Personal information
- Born: 10 August 1875 Millbrook, Hampshire, England
- Died: 13 February 1961 (aged 85) Chailey, Sussex, England
- Batting: Unknown
- Bowling: Unknown

Domestic team information
- 1904: Sussex

Career statistics
| Competition | First-class |
| Matches | 2 |
| Runs scored | 0 |
| Batting average | 0.00 |
| 100s/50s | –/– |
| Top score | 0 |
| Balls bowled | 30 |
| Wickets | – |
| Bowling average | – |
| 5 wickets in innings | – |
| 10 wickets in match | – |
| Best bowling | – |
| Catches/stumpings | 1/– |
- Source: Cricinfo, 15 December 2011

= Alfred Seal =

English cricketer (1875–1961)

Alfred Seal (10 August 1875 - 13 February 1961) was an English cricketer. Seal's batting and bowling styles are unknown. He was born at Millbrook, Hampshire.
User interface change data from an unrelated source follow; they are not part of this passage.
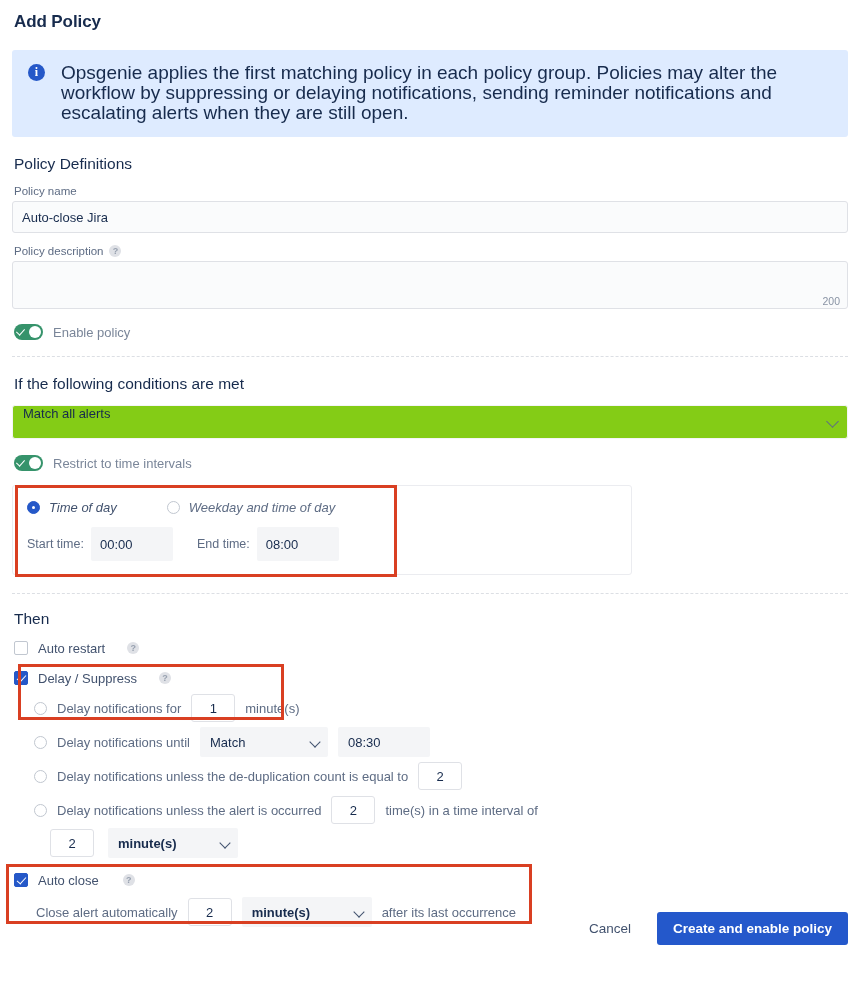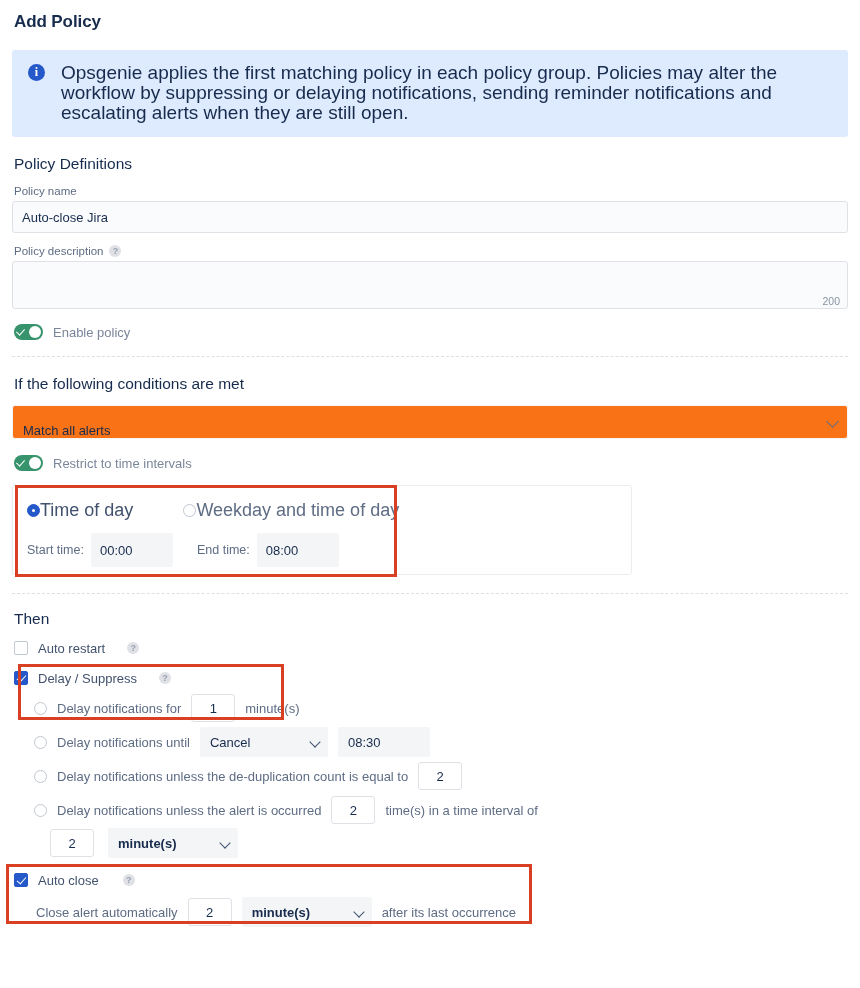--- a/index.html
+++ b/index.html
@@ -191,12 +191,12 @@
     position: relative;
     width: 100%;
     height: 34px;
-    background: #f97316;
+    background: #84cc16;
     border: 1px solid #F4F5F7;
     border-radius: 3px;
     box-sizing: border-box;
     display: flex;
-    align-items: flex-end;
+    align-items: flex-start;
     padding: 0 10px;
     font-size: 13px;
     color: #172B4D;

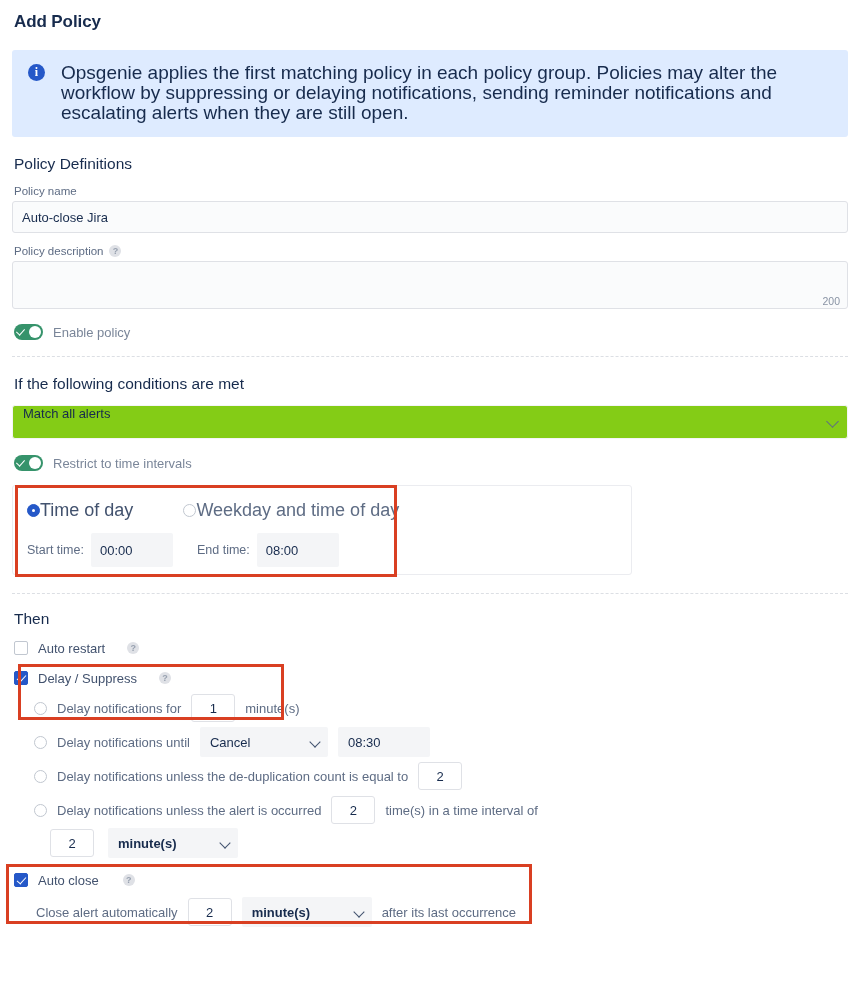--- a/index.html
+++ b/index.html
@@ -266,8 +266,10 @@
     background: #ffffff;
   }
   .radio-label {
-    font-size: 18px;
+    margin-left: 9px;
+    font-size: 13px;
     color: #42526E;
+    font-style: italic;
   }
   .radio-label.muted { color: #5E6C84; }
   .time-row {

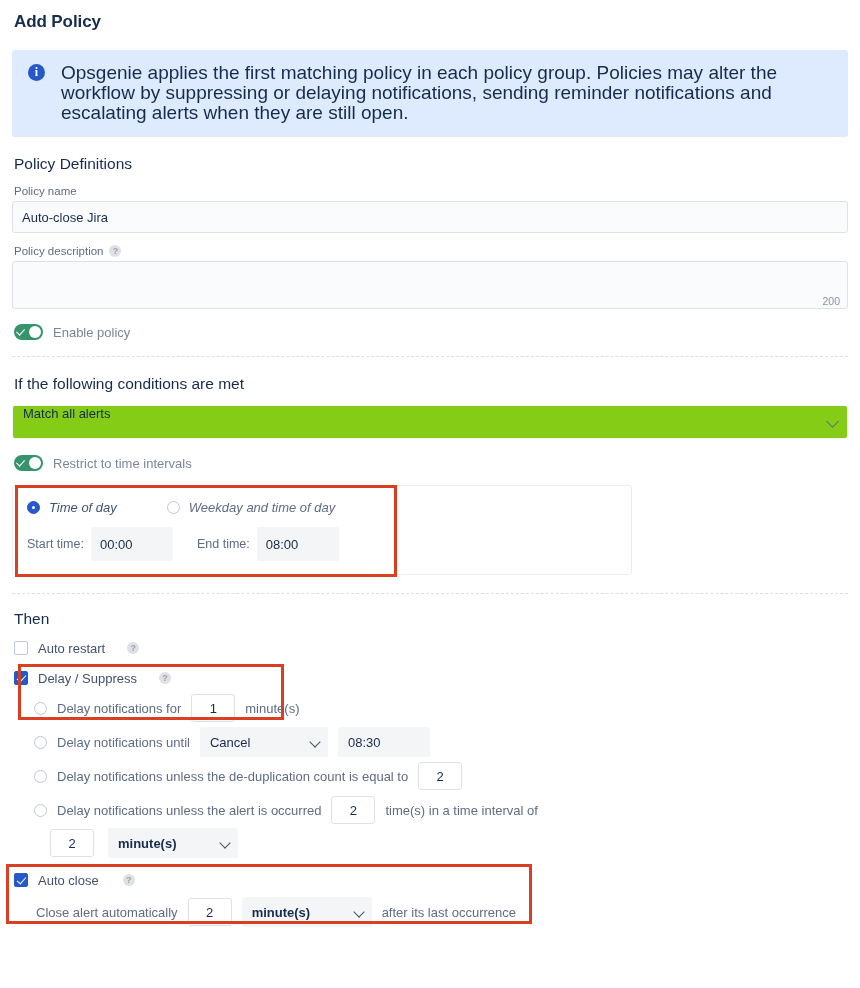--- a/index.html
+++ b/index.html
@@ -550,7 +550,7 @@
     <span class="radio"></span>
     <span class="opt-text">Delay notifications until</span>
     <span class="inline-select" style="width:128px; margin-left:10px;">
-      <span>Cancel</span>
+      <span>Match</span>
       <span class="chevron"></span>
     </span>
     <input class="time-inline" value="08:30" style="">

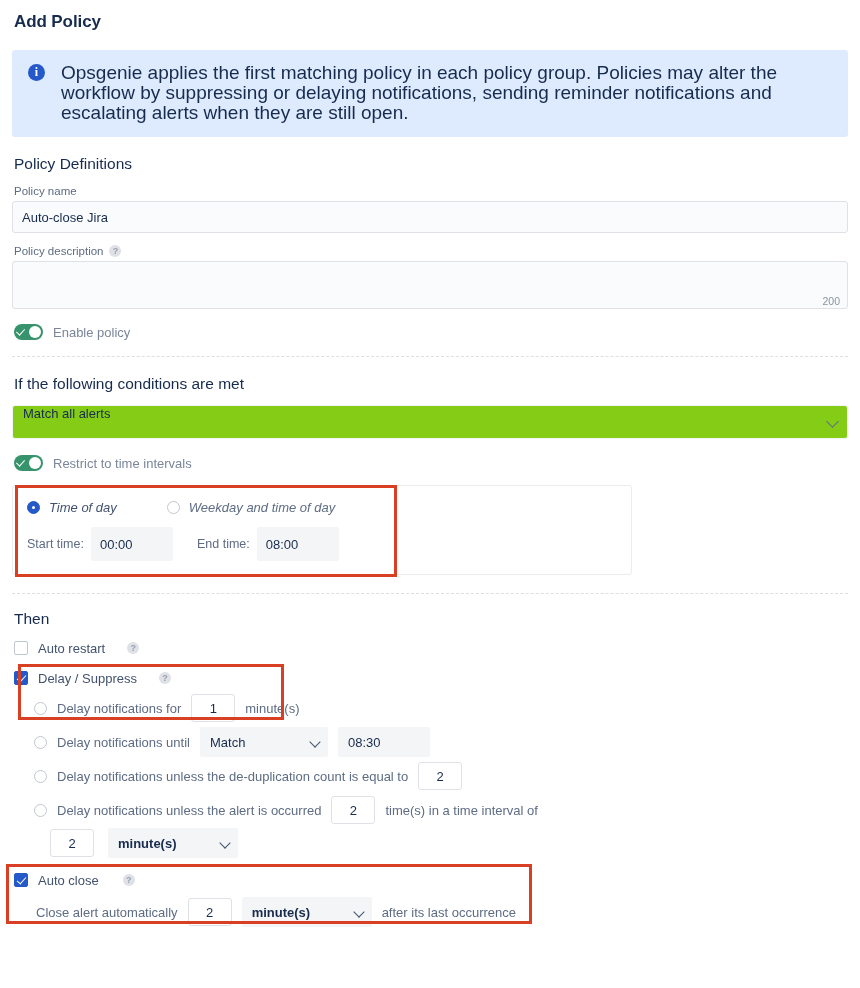--- a/index.html
+++ b/index.html
@@ -596,6 +596,10 @@
   </div>
 
   
+  <div class="footer">
+    <button class="btn-cancel">Cancel</button>
+    <button class="btn-primary">Create and enable policy</button>
+  </div>
 
 </div>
Seal made two first-class appearances for Sussex in the 1904 County Championship against Leicestershire and Nottinghamshire. Against Leicestershire at Aylestone Road, Leicester, Seal wasn't required to bat or bowl, with the match petering out into a draw. In the following match against Nottinghamshire at Trent Bridge, Seal was run out for a duck in Sussex's first-innings, while in their second-innings he was dismissed for the same score by John Gunn. He also bowled five wicketless overs in the match, with Nottinghamshire winning by 226 runs.

He died at Chailey, Sussex on 13 February 1961.